2.2 Proof Search

Now that we know about matching, we are in a position to learn how Prolog actually searches a knowledge base to see if a query is satisfied. That is, we are now able to learn about proof search. We will introduce the basic ideas involved by working through a simple example.

Suppose we are working with the following knowledge base

f(a). f(b). g(a). g(b). h(b). k(X) :- f(X),g(X),h(X).

Suppose we then pose the query

k(X).

You will probably see that there is only one answer to this query, namely k(b), but how exactly does Prolog work this out? Let's see.

Prolog reads the knowledge base, and tries to match k(X) with either a fact, or the head of a rule. It searches the knowledge base top to bottom, and carries out the matching, if it can, at the first place possible. Here there is only one possibility: it must match k(X) to the head of the rule k(X) :- f(X),g(X),h(X).

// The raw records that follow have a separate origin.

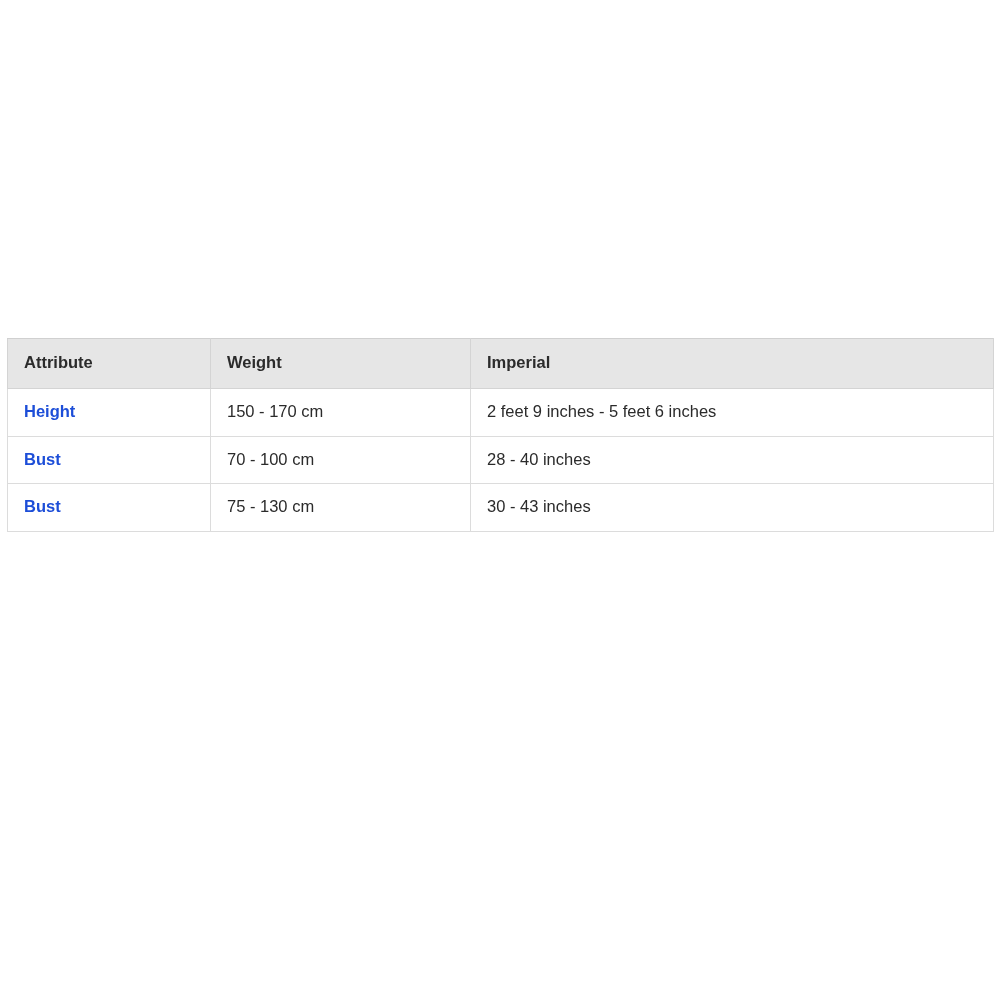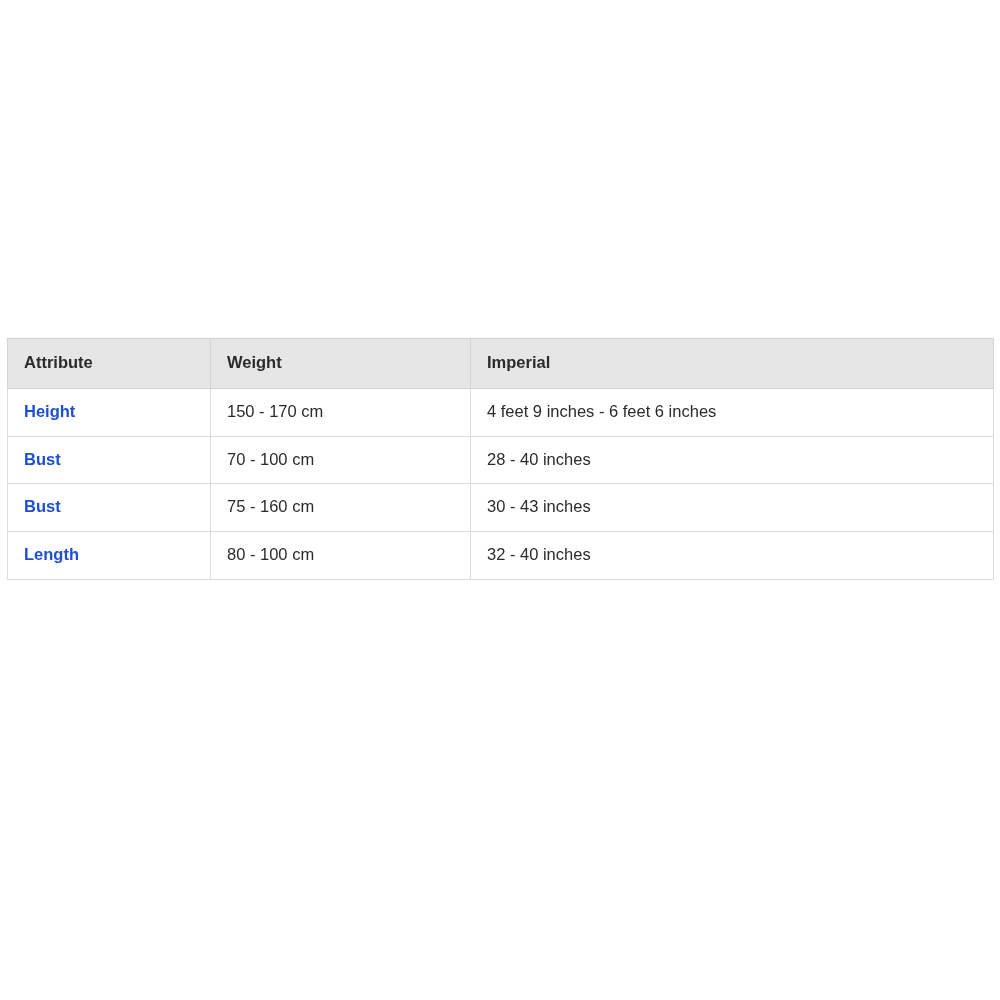--- a/index.html
+++ b/index.html
@@ -94,7 +94,7 @@
         <tr>
           <th>Height</th>
           <td>150 - 170 cm</td>
-          <td>4 feet 9 inches - 6 feet 6 inches</td>
+          <td>2 feet 9 inches - 5 feet 6 inches</td>
         </tr>
         <tr>
           <th>Bust</th>

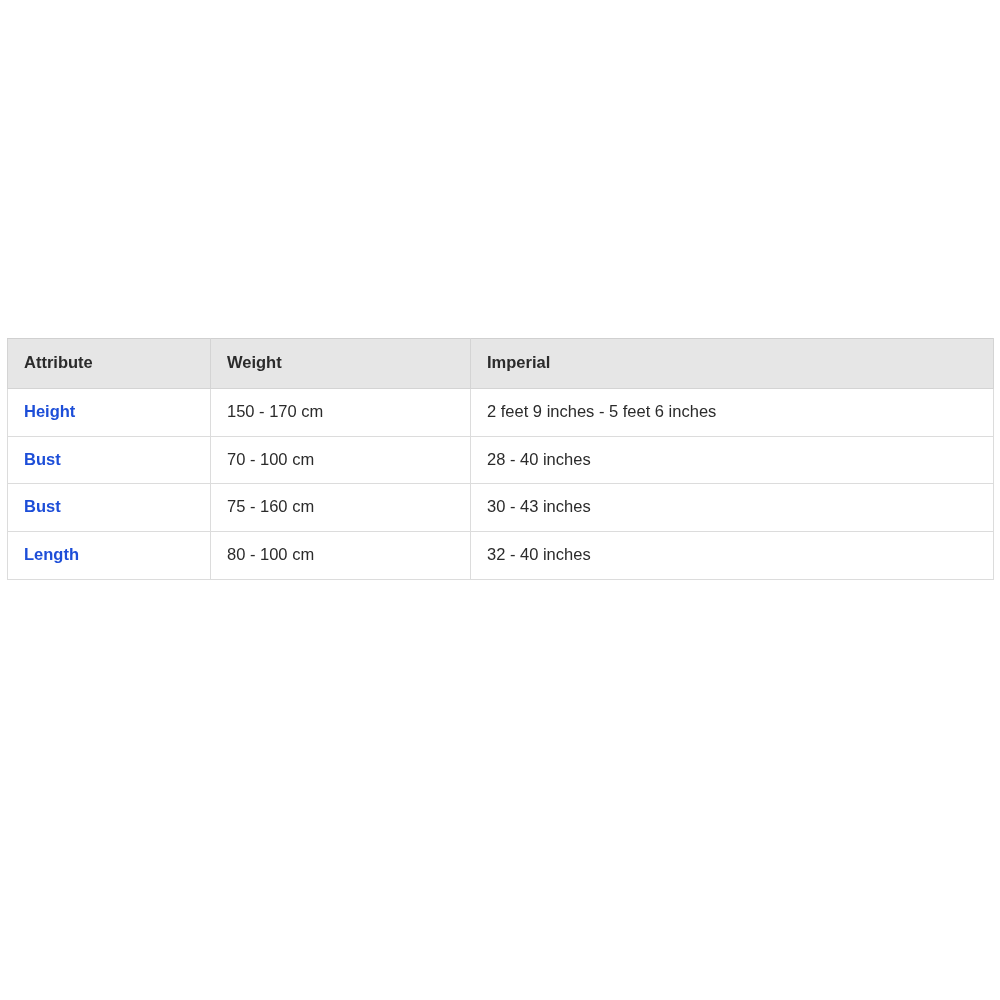--- a/index.html
+++ b/index.html
@@ -103,7 +103,7 @@
         </tr>
         <tr>
           <th>Bust</th>
-          <td>75 - 160 cm</td>
+          <td>75 - 130 cm</td>
           <td>30 - 43 inches</td>
         </tr>
         <tr>

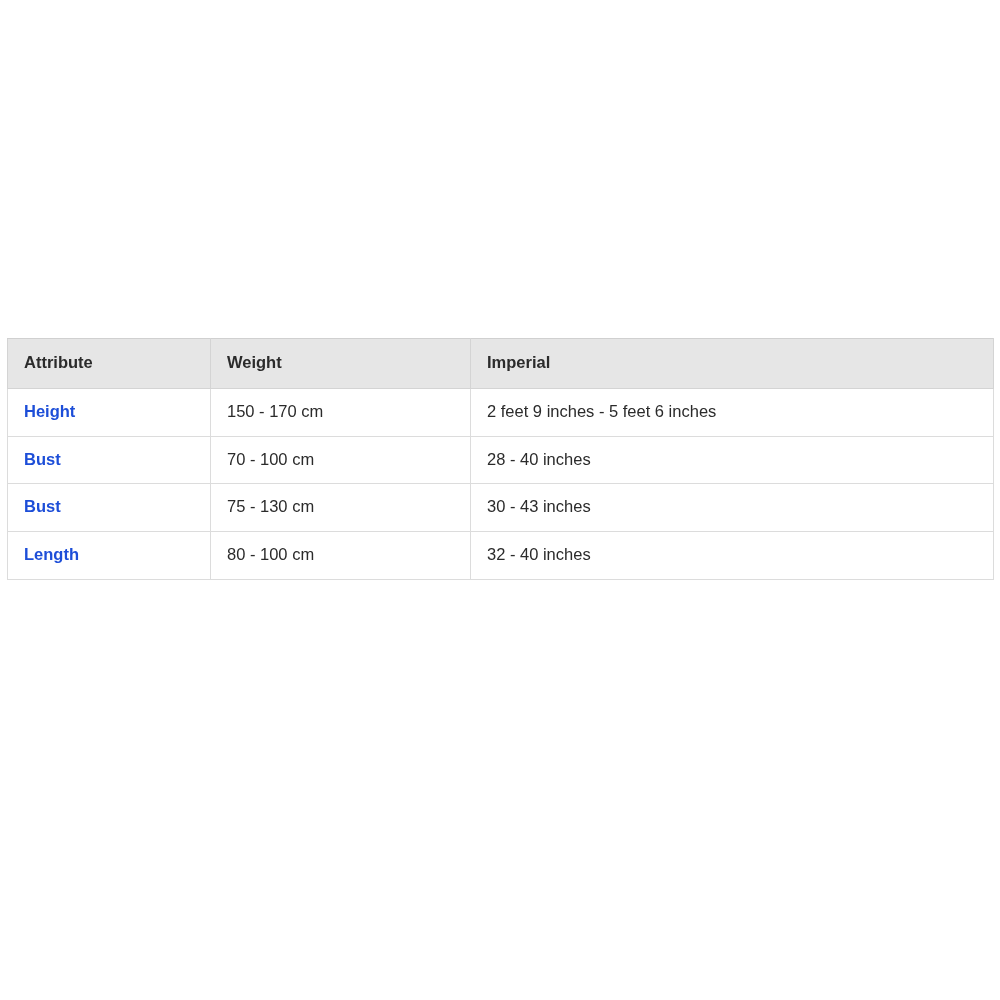--- a/index.html
+++ b/index.html
@@ -106,11 +106,6 @@
           <td>75 - 130 cm</td>
           <td>30 - 43 inches</td>
         </tr>
-        <tr>
-          <th>Length</th>
-          <td>80 - 100 cm</td>
-          <td>32 - 40 inches</td>
-        </tr>
       </tbody>
     </table>
   </div>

When Prolog matches the variable in a query to a variable in a fact or rule, it generates a brand new variable to represent that the variables are now sharing. So the original query now reads:

k(_G348)

and Prolog knows that

k(_G348) :- f(_G348),g(_G348),h(_G348).

So what do we now have? The query says: `I want to find an individual that has property k'. The rule says,`an individual has property k if it has properties f, g, and h'. So if Prolog can find an individual with properties f, g, and h, it will have satisfied the original query. So Prolog replaces the original query with the following list of goals:

f(_G348),g(_G348),h(_G348).

We will represent this graphically as

That is, our original goal is to prove k(X). When matching it with the head of the rule in the knowledge base X and the internal variable _G348 are made equal and we are left with the goals f(_G348),g(_G348),h(_G348).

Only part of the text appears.